Dans un pays où les hommes n'ont pas le droit de porter les cheveux longs ou des bijoux, la fashion police est un souci constant pour les autorités, qui craignent que les usages venus d'Occident ne pervertissent leur jeunesse. En témoigne cet article hallucinant de la Saudi Gazette, en 2015, qui vole au secours des parents dont les enfants portent des jeans troués ou s'enduisent les cheveux de gel chaque matin. "Interdire cela serait contre-productif et braquerait encore plus les jeunes, affirme le docteur Saud Al-Dhayan, de l'université King Saud. La meilleure chose à faire est de mener des études sociologiques dans le royaume, et renforcer l'identité des classes sociales les plus sensibles à l'occidentalisation, pour qu'ils cessent." En 2012, le site Emirates247 relayait la volonté de la Commission pour la promotion de la vertu et la prévention du vice, forte de 5 000 agents, de mettre en place une tournée des écoles pour repérer les récalcitrants. 

Un débat anecdotique, s'amusent les internautes saoudiens sur Twitter. "Les factures d'eau deviennent incroyablement chères, le gouvernement ne recrute plus, les aides gouvernementales à l'achat immobilier ou à la famille ont été suspendues, et on organise des séminaires gouvernementaux sur le qaza !" s'énerve l'un d'eux (en arabe). "La prochaine étape, c'est quoi, une épreuve de mémorisation du Coran et la barbe obligatoire pour les joueurs ?" ironise un autre (en arabe). "De toute façon, quand on est coiffé qaza, on a l'air de ça", s'amuse @violet_24.

Le football vu comme une menace pour le régime

C'est peut-être un détail pour vous, mais le gouvernement prend très au sérieux toute forme de mécontentement. Comme le note l'universitaire James Dorsey, qui fait référence pour les questions de football asiatique, ce sport fait figure de (rare) exutoire pour les opposants au régime. Problématique, quand on sait que chaque club est détenu par un membre de la famille royale, et que le classement peut être lu comme un baromètre déterminant quel prince a la cote à la Cour. 

"Les Saoudiens sont extrêmement inquiets. Le point de départ d'une éventuelle révolution sera probablement un club de foot plutôt qu'une mosquée", explique au blog The Turbulent World of Middle East Soccer Ali Al-Ahmad, directeur du Gulf Institute, basé à Washington. On a déjà entendu des slogans hostiles au prince Turki Al-Faisal, dans les tribunes de son propre club, Al-Nassr.
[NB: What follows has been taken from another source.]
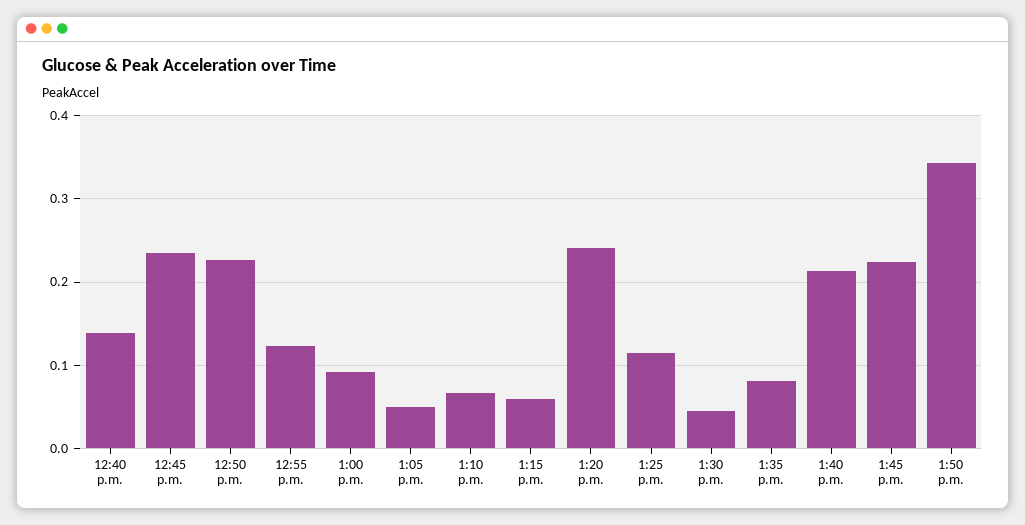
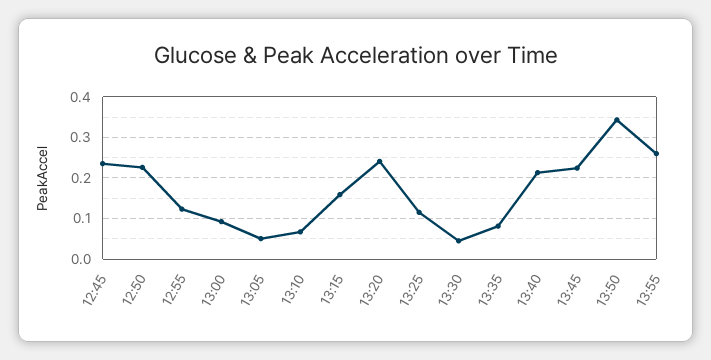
12:40 p.m.: 0.14 -> none
1:15 p.m.: 0.06 -> 0.16
13:55: none -> 0.26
Les autorités avaient ainsi tout fait pour limiter les conséquences de la Coupe du monde 2010 sur la pratique religieuse, un des instruments majeurs de contrôle des masses dans cette théocratie autoritaire. Le régime avait interrompu la retransmission télévisée des matchs pour diffuser des appels à la prière, et empêché l'accès aux cybercafés quand le muezzin battait le rappel de ses ouailles.

Pour contrer l'influence décadente du ballon rond sur la jeunesse saoudienne, les autorités ont opéré un changement de politique en misant sur des sports moins glamour – l'athlétisme ou le handball. Des disciplines également susceptibles de rapporter plus de médailles dans des compétitions moyennes comme les Jeux asiatiques. Depuis l'épopée des footballeurs saoudiens, éliminés en huitième de finale du Mondial 1994, l'équipe nationale affiche un bilan mitigé.

Pour la petite histoire, sachez qu'il n'y a pas que l'Arabie saoudite ou l'Iran qui se mêlent des poils de leurs sportifs. L'équipe de baseball des New York Yankees interdit à ses joueurs de porter la barbe depuis les années 1970. Les moustaches qui ne descendent pas sous les lèvres sont à peine tolérées. Le fait du prince… pardon, d'un ancien président du club.

* Sauf indication contraire, tous les liens de cet article sont en anglais.